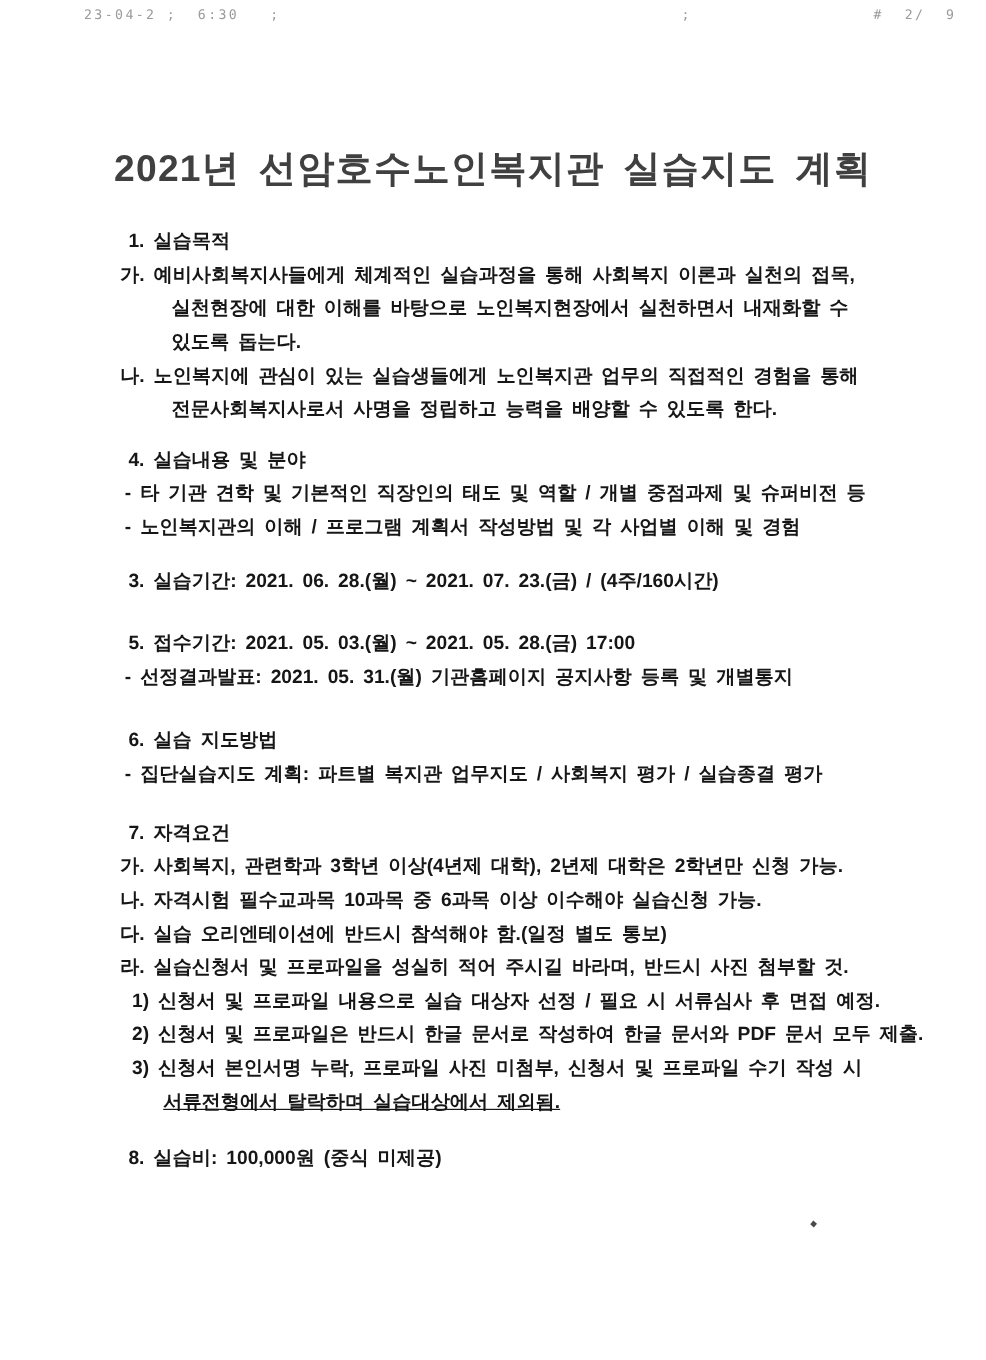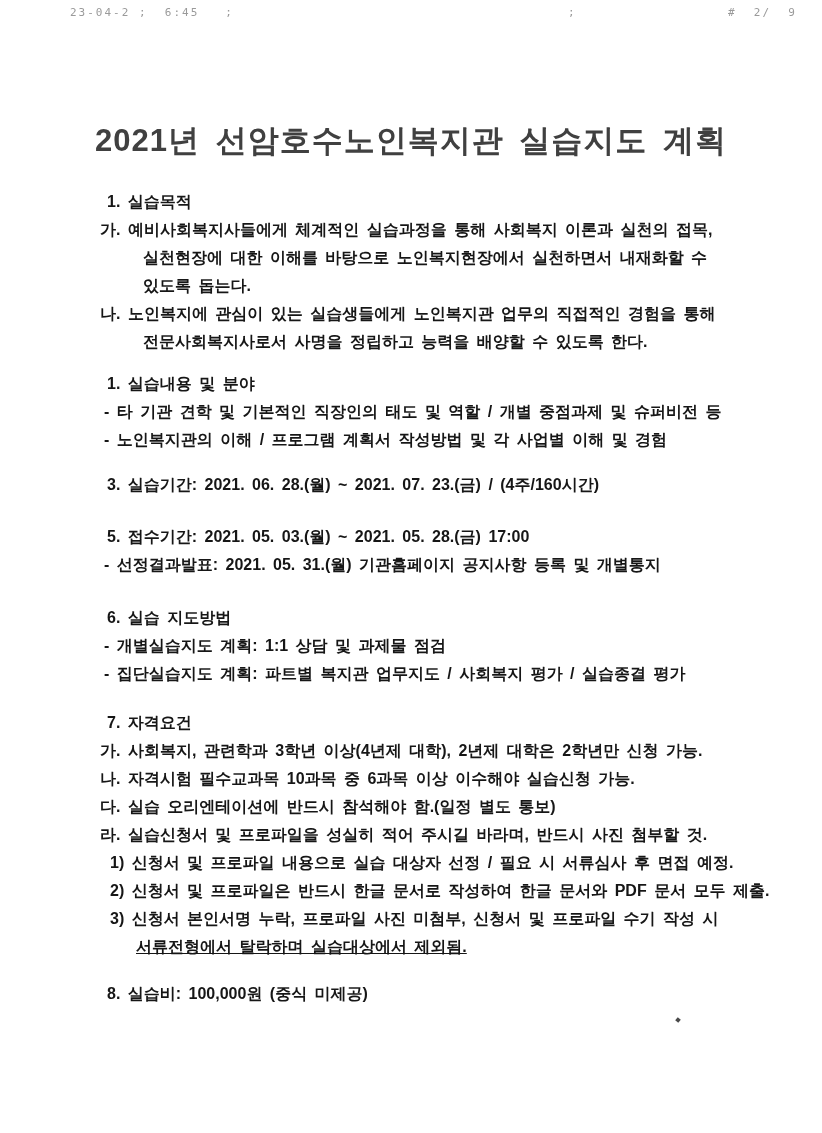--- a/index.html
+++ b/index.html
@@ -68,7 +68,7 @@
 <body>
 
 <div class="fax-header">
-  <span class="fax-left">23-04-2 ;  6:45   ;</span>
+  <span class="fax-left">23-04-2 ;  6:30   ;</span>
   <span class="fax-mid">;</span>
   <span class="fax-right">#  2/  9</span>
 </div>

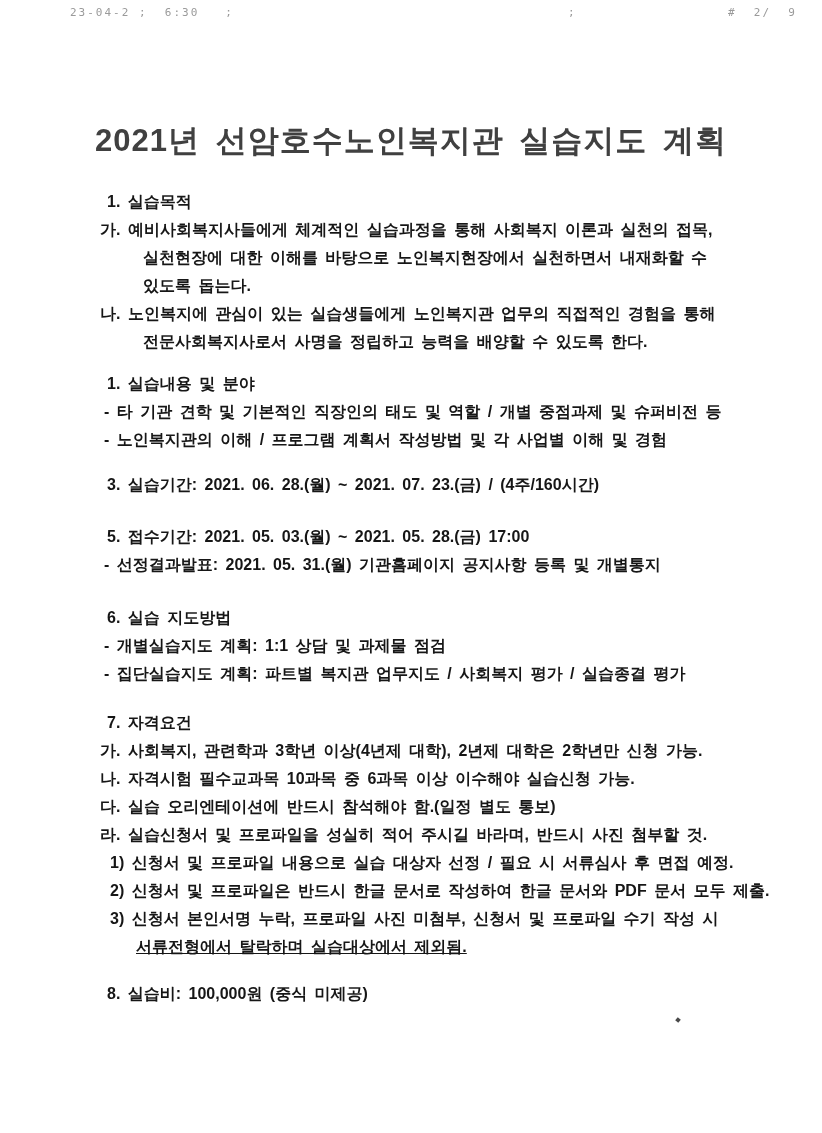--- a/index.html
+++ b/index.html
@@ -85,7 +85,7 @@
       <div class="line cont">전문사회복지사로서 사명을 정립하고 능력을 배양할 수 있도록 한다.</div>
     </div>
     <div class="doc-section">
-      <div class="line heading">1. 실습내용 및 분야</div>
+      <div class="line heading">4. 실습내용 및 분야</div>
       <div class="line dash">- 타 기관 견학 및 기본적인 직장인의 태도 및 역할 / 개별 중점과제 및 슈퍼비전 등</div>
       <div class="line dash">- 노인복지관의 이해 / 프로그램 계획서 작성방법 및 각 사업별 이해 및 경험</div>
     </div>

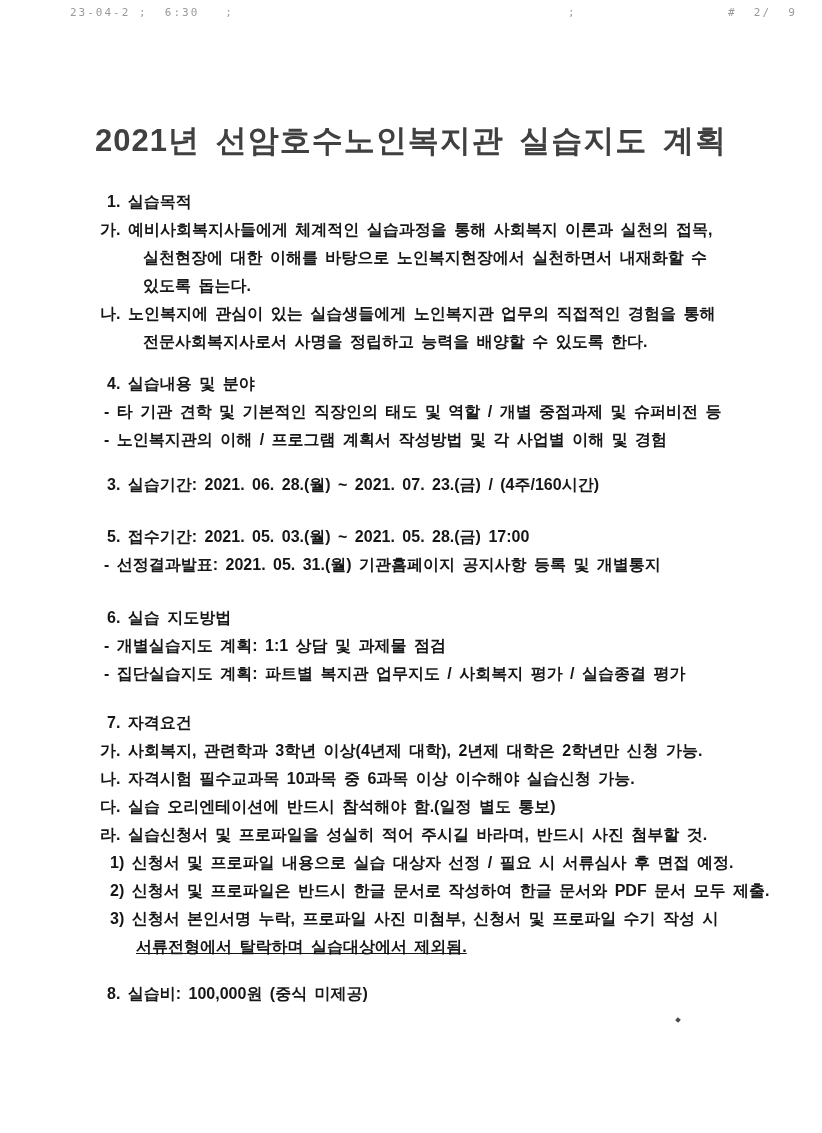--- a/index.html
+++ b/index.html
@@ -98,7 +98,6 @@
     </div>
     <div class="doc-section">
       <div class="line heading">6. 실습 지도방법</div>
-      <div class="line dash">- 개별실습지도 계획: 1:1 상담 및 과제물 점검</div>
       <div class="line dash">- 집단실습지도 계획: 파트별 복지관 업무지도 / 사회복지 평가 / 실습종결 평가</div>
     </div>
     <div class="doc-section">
================================
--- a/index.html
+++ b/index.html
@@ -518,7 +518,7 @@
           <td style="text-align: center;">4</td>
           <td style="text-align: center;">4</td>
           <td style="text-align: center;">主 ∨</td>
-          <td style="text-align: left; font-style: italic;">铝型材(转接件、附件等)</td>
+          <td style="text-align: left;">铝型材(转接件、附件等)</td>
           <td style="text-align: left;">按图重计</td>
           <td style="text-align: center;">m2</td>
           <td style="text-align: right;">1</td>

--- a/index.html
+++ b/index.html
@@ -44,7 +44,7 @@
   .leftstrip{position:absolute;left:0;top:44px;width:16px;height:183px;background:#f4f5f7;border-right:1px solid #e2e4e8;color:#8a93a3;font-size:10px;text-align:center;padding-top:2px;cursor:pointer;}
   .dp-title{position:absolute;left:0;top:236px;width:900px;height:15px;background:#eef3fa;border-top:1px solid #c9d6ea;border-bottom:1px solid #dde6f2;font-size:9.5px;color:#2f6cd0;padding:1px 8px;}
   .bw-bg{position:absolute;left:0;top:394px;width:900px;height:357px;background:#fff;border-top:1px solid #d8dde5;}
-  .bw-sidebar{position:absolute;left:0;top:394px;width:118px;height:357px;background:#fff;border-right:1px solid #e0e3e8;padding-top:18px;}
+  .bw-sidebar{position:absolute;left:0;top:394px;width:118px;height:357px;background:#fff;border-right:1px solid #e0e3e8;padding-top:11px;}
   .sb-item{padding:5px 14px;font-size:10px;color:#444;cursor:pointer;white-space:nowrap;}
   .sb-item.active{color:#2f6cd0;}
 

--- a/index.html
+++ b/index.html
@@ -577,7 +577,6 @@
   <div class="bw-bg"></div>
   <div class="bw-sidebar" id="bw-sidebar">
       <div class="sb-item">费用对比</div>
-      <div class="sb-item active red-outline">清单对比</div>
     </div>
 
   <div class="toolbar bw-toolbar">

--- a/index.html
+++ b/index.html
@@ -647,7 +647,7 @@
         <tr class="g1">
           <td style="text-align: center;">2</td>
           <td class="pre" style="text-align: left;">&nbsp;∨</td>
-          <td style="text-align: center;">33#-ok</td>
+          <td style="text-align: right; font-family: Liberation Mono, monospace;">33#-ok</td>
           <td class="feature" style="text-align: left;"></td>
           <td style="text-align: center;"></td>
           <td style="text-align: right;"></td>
================================
Would you please copy all lines in the data that contain the word "size"?

THE COMPLETED TASK -
   .leftstrip{position:absolute;left:0;top:44px;width:16px;height:183px;background:#f4f5f7;border-right:1px solid #e2e4e8;color:#8a93a3;font-size:10px;text-align:center;padding-top:2px;cursor:pointer;}
   .dp-title{position:absolute;left:0;top:236px;width:900px;height:15px;background:#eef3fa;border-top:1px solid #c9d6ea;border-bottom:1px solid #dde6f2;font-size:9.5px;color:#2f6cd0;padding:1px 8px;}
   .sb-item{padding:5px 14px;font-size:10px;color:#444;cursor:pointer;white-space:nowrap;}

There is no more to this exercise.